You may be able to use the dump.py program to print out the indexes. If the indexes are working to my understanding of the file format, you should see something like

$ python dump.py schematic.SchDoc
Header: |HEADER=b'Protel for Windows - Schematic Capture Binary File Version 5.0'|[. . .]
0: [. . .]|RECORD=b'31'|[. . .]
. . .
37: [. . .]|RECORD=15|INDEXINSHEET=1|[. . .]
38: [. . .]|RECORD=16|OWNERINDEX=37|[. . .]
39: [. . .]|RECORD=16|OWNERINDEX=37|[. . .]
40: [. . .]|RECORD=16|OWNERINDEX=37|[. . .]

Closing this as requested, but I am happy for a new pull request or reopening this one, whichever you prefer.

grypho commented 7 years ago

Martin,

Thanks for your explanation. I thought, there was a relation between OWNERINDEX and INDEXINSHEET but if you just count the records as your dump.py does, the OWNERINDEX makes sense again.

I'll change my code to use that relation.

Carsten

Am 2017-02-24 01:20, schrieb Martin Panter:

About "objects.properties" versus "last_sheet_symbol", I was assuming that you could rely on OWNERINDEX working. So if the index isn't working, ignore that suggestion.

But I am skeptical. The indexes that OWNERINDEX refers to are implicit. I think INDEXINSHEET is irrelevant for the parent-child relationship. (Perhaps it is related to deciding which objects are drawn over the top of other objects; I dunno.)

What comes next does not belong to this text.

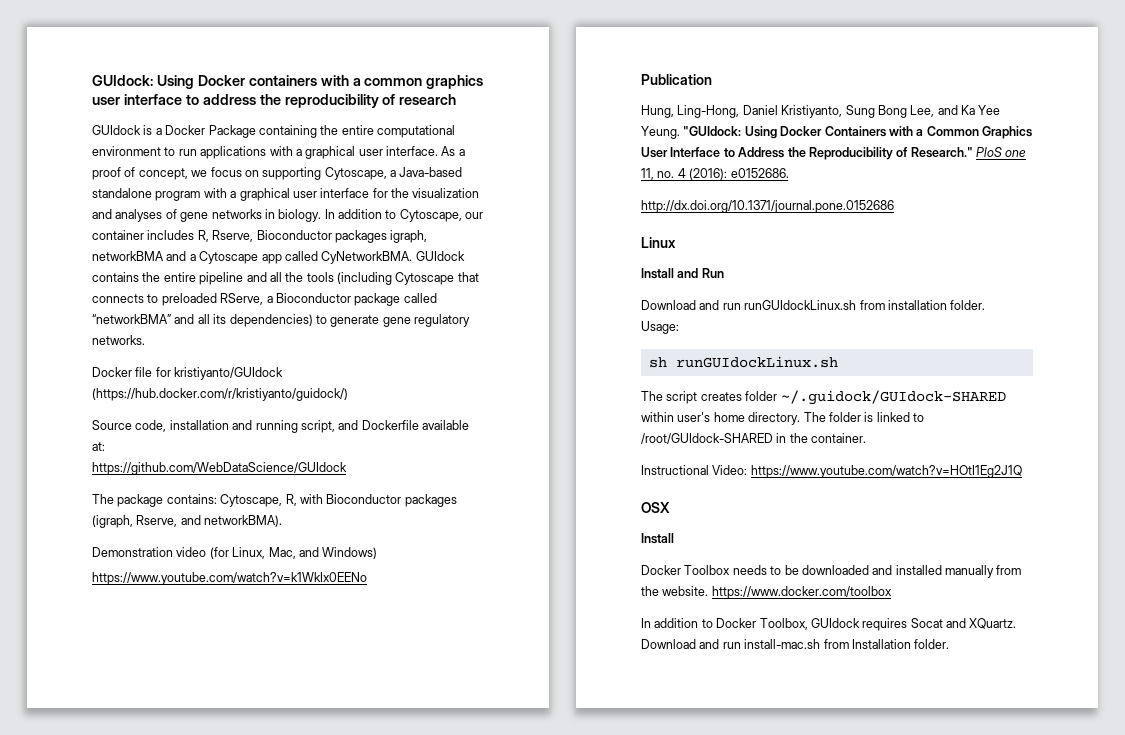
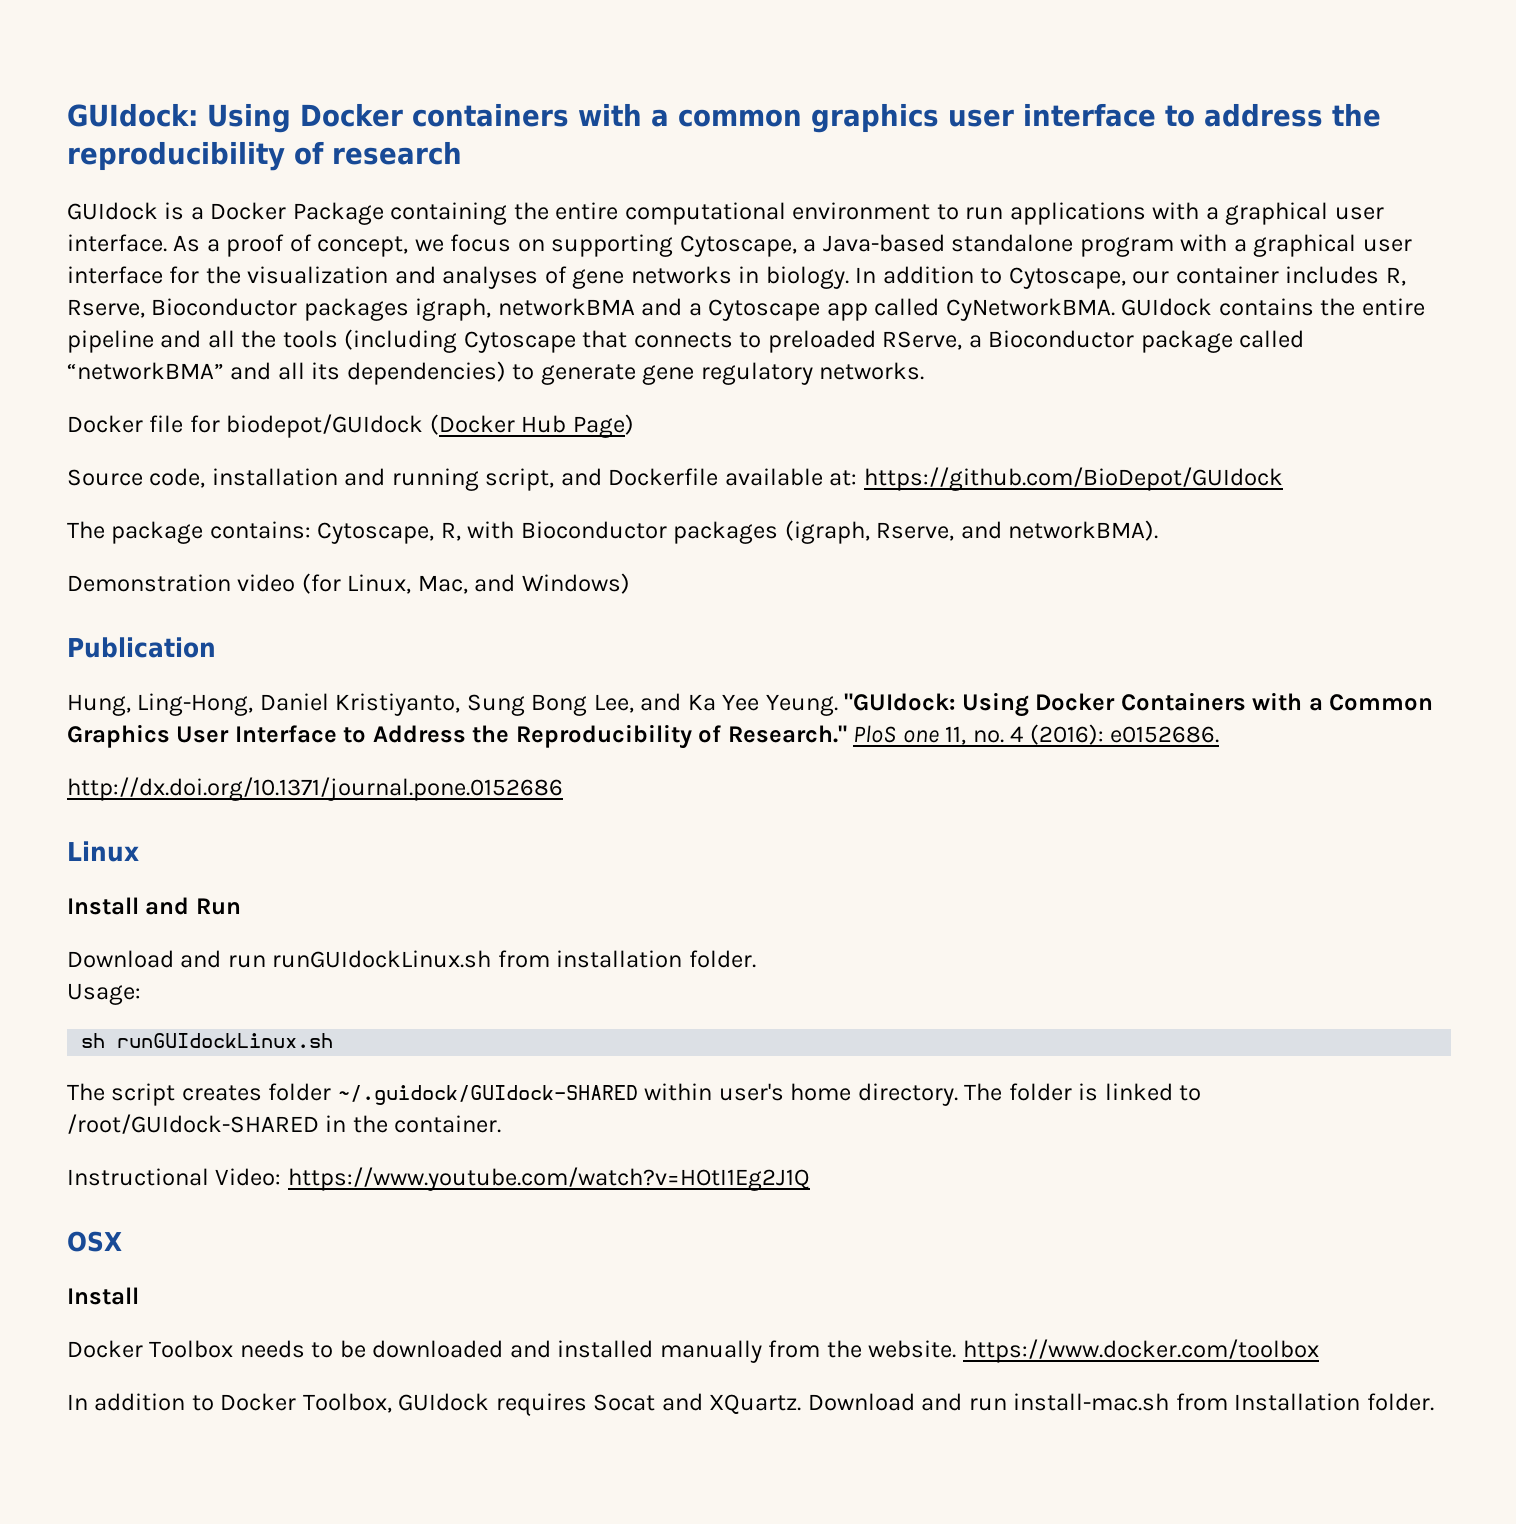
[174,367,284,380] [92,388,348,401] kristiyanto/GUIdock (https://hub.docker.com/r/kristiyanto/guidock/) -> [226,414,634,438] biodepot/GUIdock (Docker Hub Page)
[92,462,347,475] // https://github.com/WebDataScience/GUIdock -> [863,467,1283,491] https://github.com/BioDepot/GUIdock
[92,572,367,585] // https://www.youtube.com/watch?v=k1WkIx0EENo -> (630, 583) none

You may be able to use the dump.py program to print out the indexes. If the indexes are working to my understanding of the file format, you should see something like

$ python dump.py schematic.SchDoc Header: |HEADER=b'Protel for Windows - Schematic Capture Binary File Version 5.0'|[. . .] 0: [. . .]|RECORD=b'31'|[. . .] . . . 37: [. . .]|RECORD=15|INDEXINSHEET=1|[. . .] 38: [. . .]|RECORD=16|OWNERINDEX=37|[. . .] 39: [. . .]|RECORD=16|OWNERINDEX=37|[. . .] 40: [. . .]|RECORD=16|OWNERINDEX=37|[. . .]

Closing this as requested, but I am happy for a new pull request or reopening this one, whichever you prefer.